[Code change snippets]

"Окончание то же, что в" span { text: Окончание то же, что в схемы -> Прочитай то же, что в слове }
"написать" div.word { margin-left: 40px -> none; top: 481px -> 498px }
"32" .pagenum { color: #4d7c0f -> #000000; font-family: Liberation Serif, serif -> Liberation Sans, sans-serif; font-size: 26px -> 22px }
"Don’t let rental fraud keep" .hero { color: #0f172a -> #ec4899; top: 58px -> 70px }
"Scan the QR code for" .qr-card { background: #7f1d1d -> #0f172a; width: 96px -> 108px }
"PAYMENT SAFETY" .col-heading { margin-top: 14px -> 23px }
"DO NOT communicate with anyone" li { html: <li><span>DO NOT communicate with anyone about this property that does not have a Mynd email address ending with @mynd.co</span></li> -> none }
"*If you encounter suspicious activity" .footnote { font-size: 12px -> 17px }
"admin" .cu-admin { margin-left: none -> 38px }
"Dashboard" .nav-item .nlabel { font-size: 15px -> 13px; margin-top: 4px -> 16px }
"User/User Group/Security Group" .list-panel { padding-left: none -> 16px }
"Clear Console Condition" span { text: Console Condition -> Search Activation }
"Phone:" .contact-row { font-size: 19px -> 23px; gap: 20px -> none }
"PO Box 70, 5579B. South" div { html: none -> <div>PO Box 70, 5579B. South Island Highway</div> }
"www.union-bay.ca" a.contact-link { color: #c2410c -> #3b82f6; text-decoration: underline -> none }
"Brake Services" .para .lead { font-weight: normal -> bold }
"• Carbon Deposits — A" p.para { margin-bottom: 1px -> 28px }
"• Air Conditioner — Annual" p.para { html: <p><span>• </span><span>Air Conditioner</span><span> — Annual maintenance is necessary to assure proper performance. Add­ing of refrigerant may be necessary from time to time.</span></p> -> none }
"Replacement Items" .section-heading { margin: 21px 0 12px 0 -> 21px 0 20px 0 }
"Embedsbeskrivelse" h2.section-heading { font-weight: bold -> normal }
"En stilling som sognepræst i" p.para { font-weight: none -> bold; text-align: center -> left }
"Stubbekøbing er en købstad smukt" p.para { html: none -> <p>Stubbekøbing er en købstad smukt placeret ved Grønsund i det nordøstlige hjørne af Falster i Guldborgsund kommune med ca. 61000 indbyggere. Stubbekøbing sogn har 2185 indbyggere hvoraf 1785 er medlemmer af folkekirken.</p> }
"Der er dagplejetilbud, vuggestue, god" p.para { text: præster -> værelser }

* **TASK ITEM**: The answer consists solely of the lines from the one containing "font-weight: bold ->" through the last line of the data above, reproduced exactly.

* **TASK RESPONSE**:
"Embedsbeskrivelse" h2.section-heading { font-weight: bold -> normal }
"En stilling som sognepræst i" p.para { font-weight: none -> bold; text-align: center -> left }
"Stubbekøbing er en købstad smukt" p.para { html: none -> <p>Stubbekøbing er en købstad smukt placeret ved Grønsund i det nordøstlige hjørne af Falster i Guldborgsund kommune med ca. 61000 indbyggere. Stubbekøbing sogn har 2185 indbyggere hvoraf 1785 er medlemmer af folkekirken.</p> }
"Der er dagplejetilbud, vuggestue, god" p.para { text: præster -> værelser }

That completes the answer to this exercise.